#### Work instruction
Lines below that hold the word "email" must be copied in full.

(Version comparison data)
*** Begin section ***

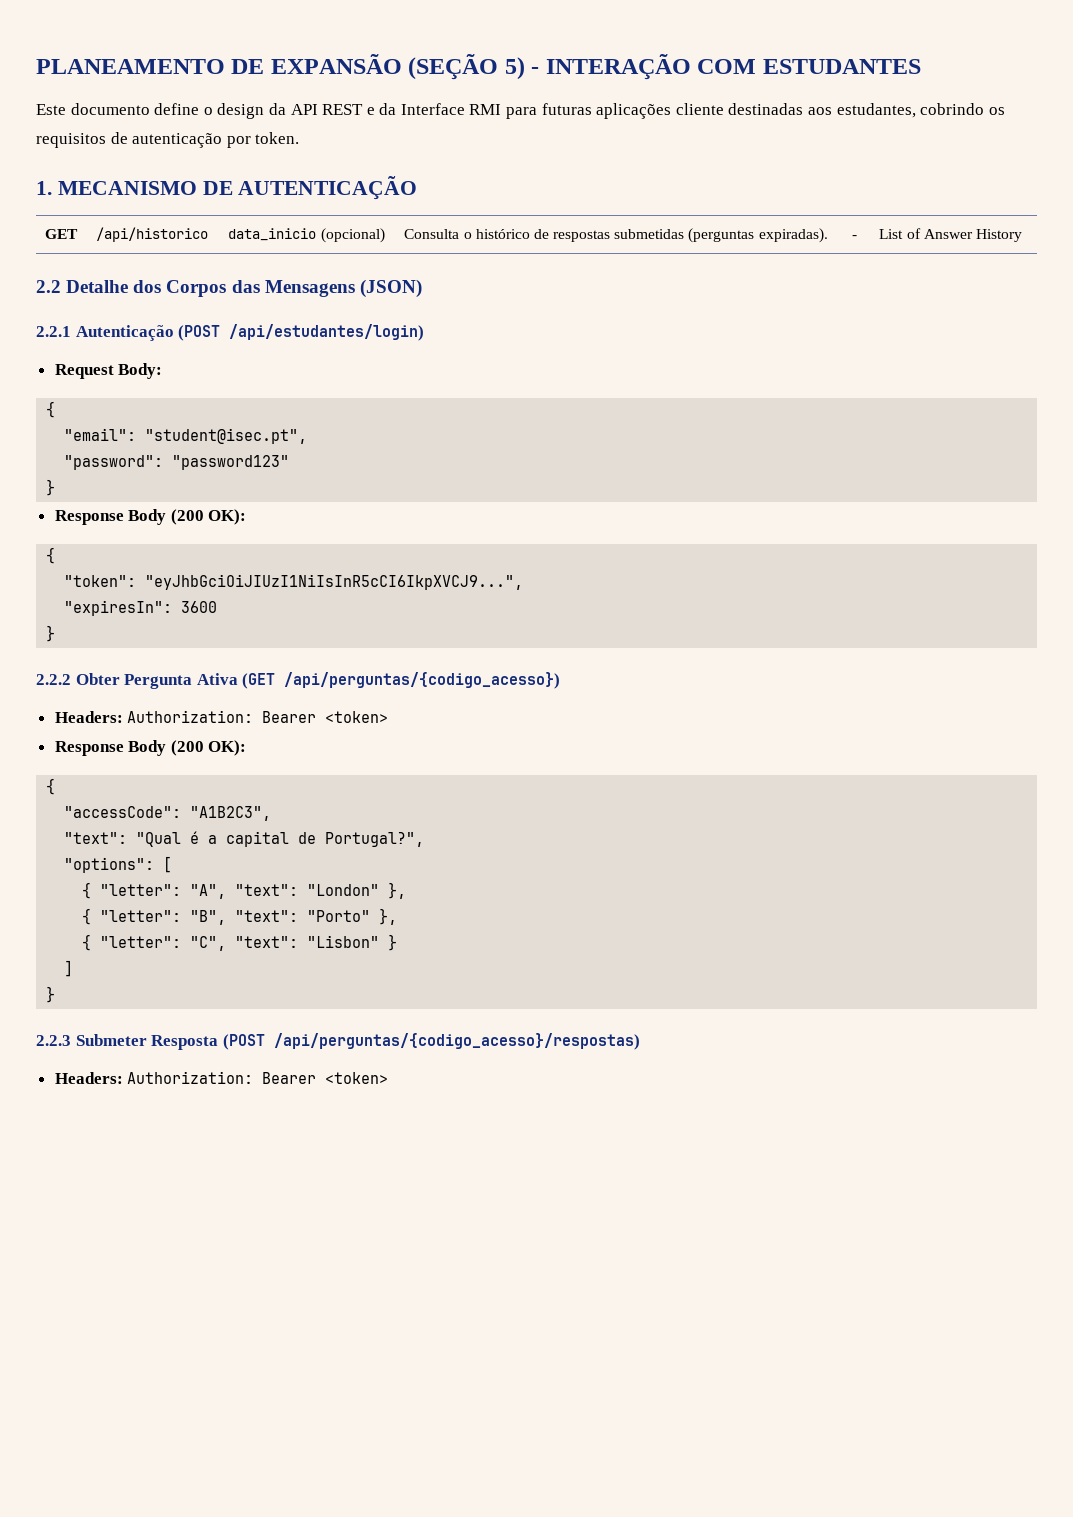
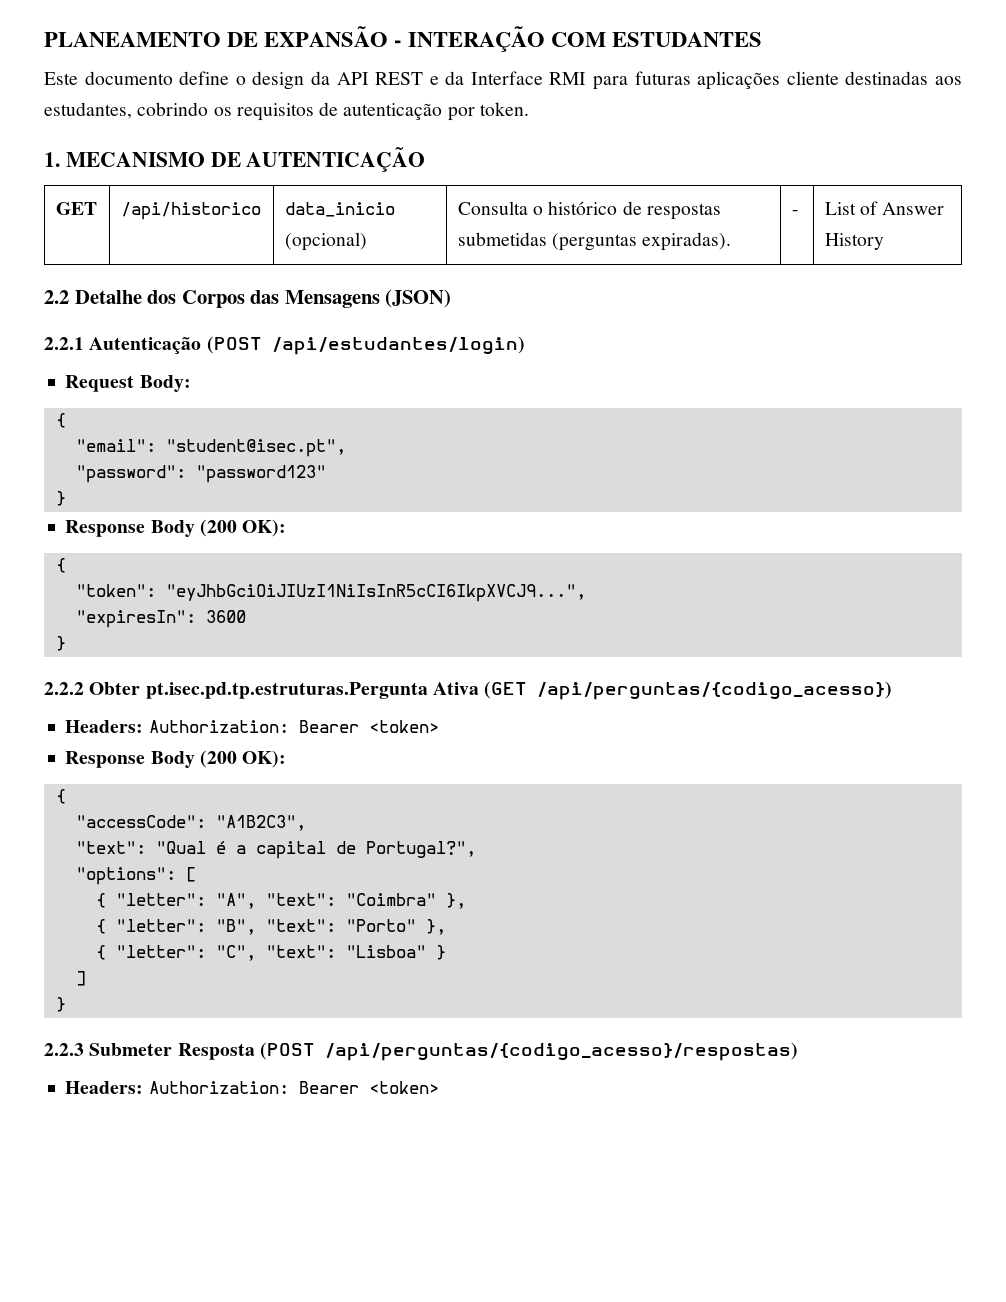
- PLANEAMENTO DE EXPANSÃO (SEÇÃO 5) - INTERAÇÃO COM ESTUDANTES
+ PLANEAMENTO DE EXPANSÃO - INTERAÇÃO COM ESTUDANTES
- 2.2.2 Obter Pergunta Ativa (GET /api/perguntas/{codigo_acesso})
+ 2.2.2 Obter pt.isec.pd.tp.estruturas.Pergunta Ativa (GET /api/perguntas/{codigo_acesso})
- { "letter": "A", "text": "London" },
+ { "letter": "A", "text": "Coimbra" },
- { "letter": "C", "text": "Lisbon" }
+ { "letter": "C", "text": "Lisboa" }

*** End section ***
*** Begin section ***

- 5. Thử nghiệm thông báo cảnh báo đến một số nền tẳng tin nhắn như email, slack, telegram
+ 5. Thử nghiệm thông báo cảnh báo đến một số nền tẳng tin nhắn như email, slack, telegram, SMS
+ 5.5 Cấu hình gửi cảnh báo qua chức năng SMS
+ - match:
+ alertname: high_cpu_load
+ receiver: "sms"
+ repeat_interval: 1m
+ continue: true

*** End section ***

#### Result of this exercise
- 5. Thử nghiệm thông báo cảnh báo đến một số nền tẳng tin nhắn như email, slack, telegram
+ 5. Thử nghiệm thông báo cảnh báo đến một số nền tẳng tin nhắn như email, slack, telegram, SMS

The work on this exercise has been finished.